Molenpoort

Molenpoort

We have continued along the city walls, and are looking around the corner near the Oranjebastion. In the middle, we can see the Molenpoort, which can be reached by a wooden bridge across a dry moat. In the distance, another bend of the walls can be seen. Here, the Nassaubastion is located. You can now understand where the city got the street names Oranjesingel and Nassausingel.

One of the few photographs which picture the small station, which belonged to the railway line Nijmegen - Kleef. This station dates from 1865 and was located near the Keizer Karelplein, somewhat to the rear of the site where the building of the Vereeniging is established now. The outer fortifications of the city were near the present-day Keizer Karelplein. To get from the station to the Molenpoort, you had to cross two wooden bridges. The road you can see in the picture is the Graafseweg. At the beginning of the Graafseweg there used to be a windmill.

We are now standing in front of the imposing Molenpoort. The gate was built in 1436 as part of the new walls after expansion of the city. It replaces the Wiemelpoort as main entrance to the city.

The Wiemelpoort used to be at the crossing of the streets Broerstraat, Ziekerstraat and Molenstraat.

In 1648, the Molenpoort is embellished in a striking way. The gate is adapted to the taste of the time and receives a baroque exterior: two pilaster storeys, crowned by a fronton and saddle roof. Between the pilasters, windows or blind niches have been constructed. This exterior is conserved until the demolition of the gate.

The Molenpoort from the inside; the eye is immediately caught by the beautiful stone tablet from 1533, which depicts the city arms. Around this time, the gatekeeper A. Vlam used to live over the gate. He was popularly called "Vlammetje" (= little flame). He was fond of his drink, and this had given him a shiny red-purple nose. He also had a grey curling fringe of beard, which made him look like a Frisian shipmaster.

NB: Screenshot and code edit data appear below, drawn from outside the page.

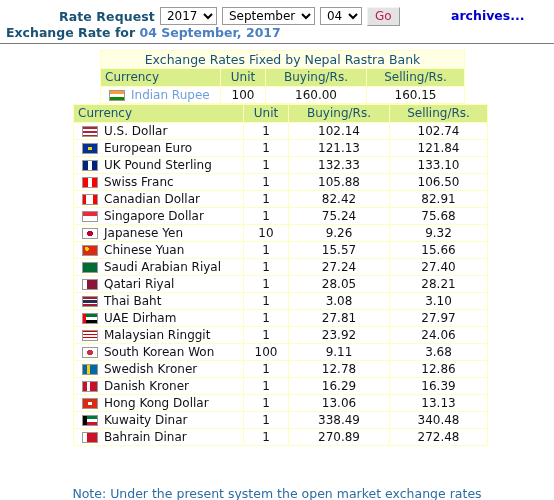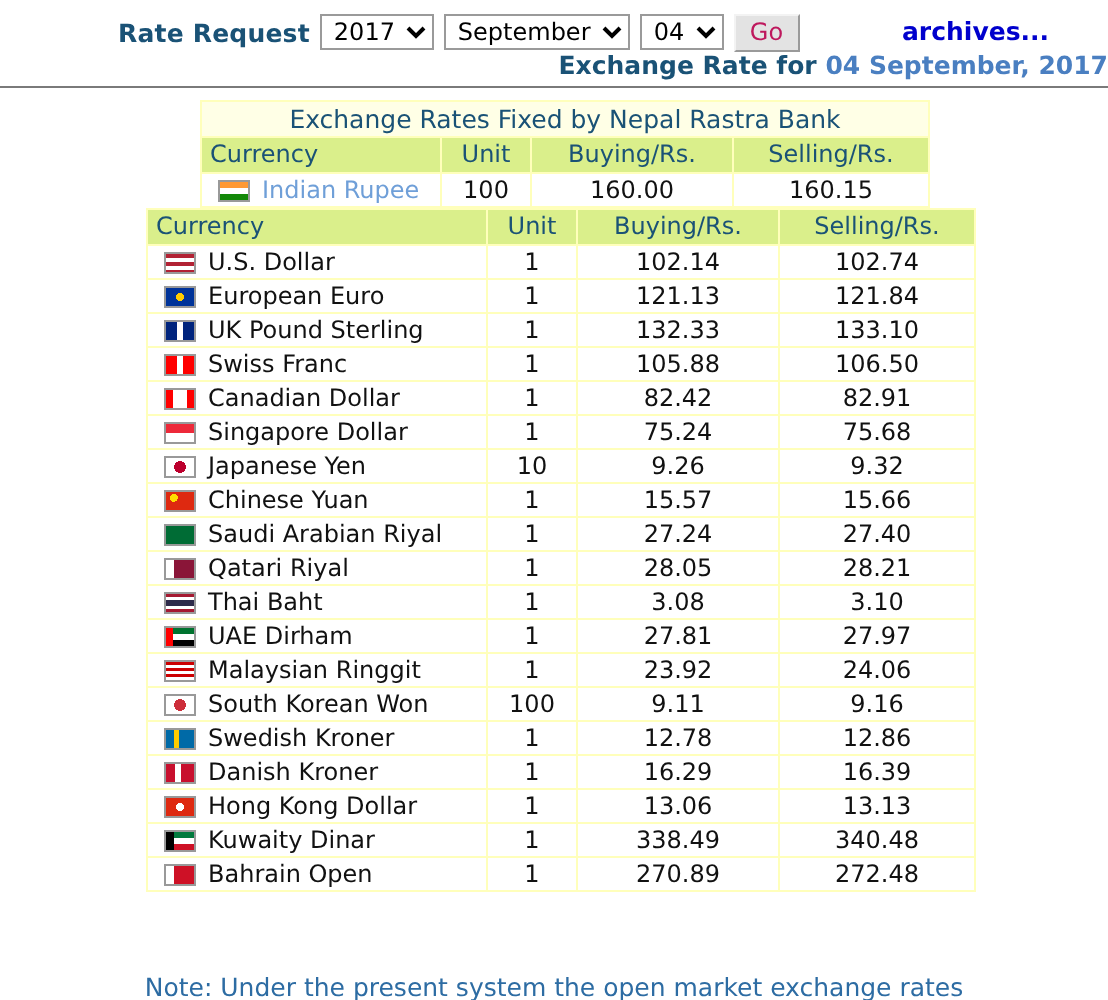--- a/index.html
+++ b/index.html
@@ -86,7 +86,7 @@
     left: 0;
     top: 25px;
     width: 554px;
-    text-align: right;
+    text-align: left;
     font-size: 12.5px;
     font-weight: bold;
     padding-left: 6px;

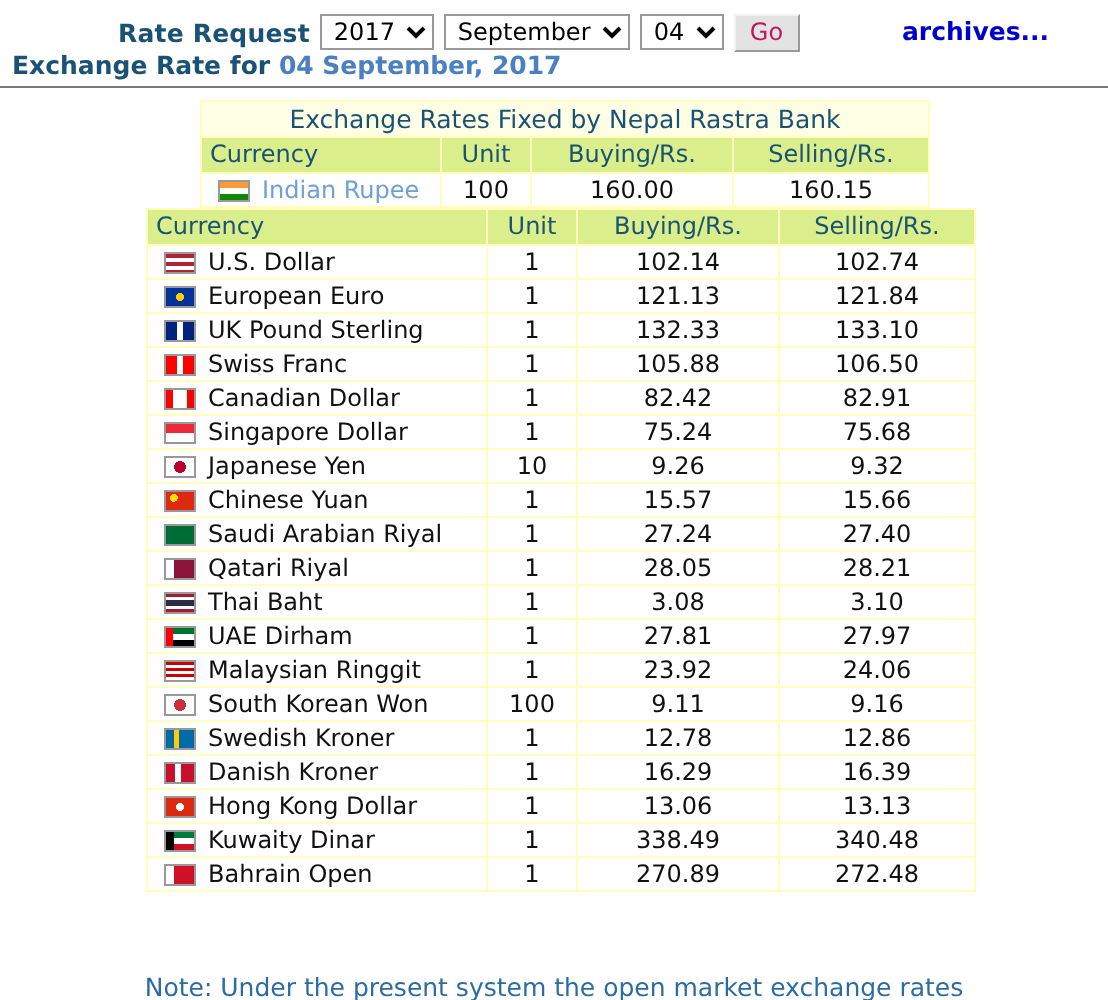--- a/index.html
+++ b/index.html
@@ -423,7 +423,7 @@
           </td>
           <td class="c-unit">100</td>
           <td class="c-buy">9.11</td>
-          <td class="c-sell">9.16</td>
+          <td class="c-sell">3.68</td>
         </tr>
         <tr class="row">
           <td class="c-cur">

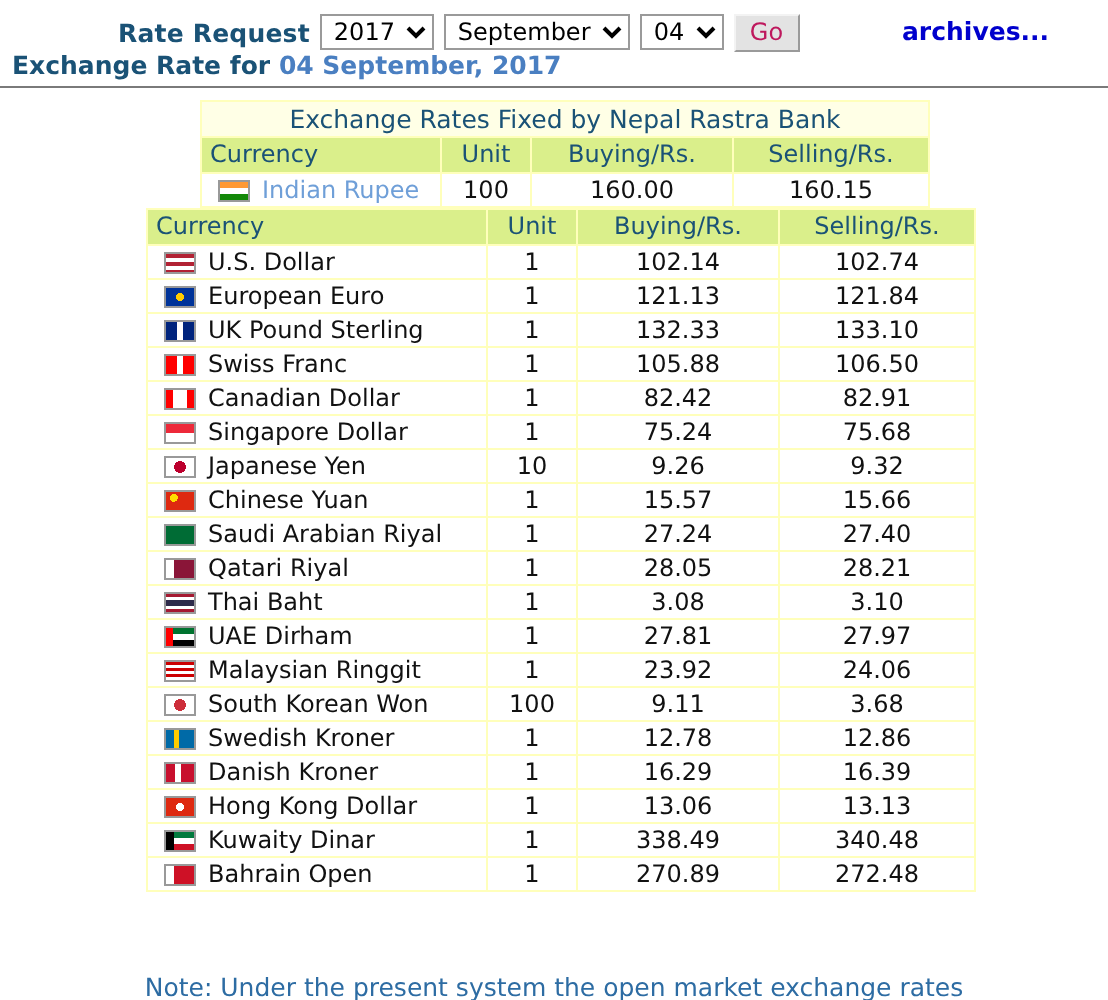--- a/index.html
+++ b/index.html
@@ -473,7 +473,7 @@
           <td class="c-cur">
             <div class="cur-cell">
               <span class="flag" style="background: linear-gradient(90deg, rgb(255, 255, 255) 28%, rgb(206, 17, 38) 28%) 0% 0% / cover;"></span>
-              <span class="cur-name">Bahrain Open</span>
+              <span class="cur-name">Bahrain Dinar</span>
             </div>
           </td>
           <td class="c-unit">1</td>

A somewhat broader view of the Molenpoort. On the left is the entrance path to the city walls, then the wooden little customs building and the passage underneath the gate. Under the gate, a woman can be seen who may very well be the 'appelvrouwtje' (=little apple woman), this used to be her post. Everyone knew her as 'de Kromme Leen'. In 1877, her 50th anniversary was celebrated. Everybody was invited to make a donation in a fig basket, intended to buy her a kiosk, because the Molenpoort was going to be demolished. On the right of the picture you can see the stables for horses.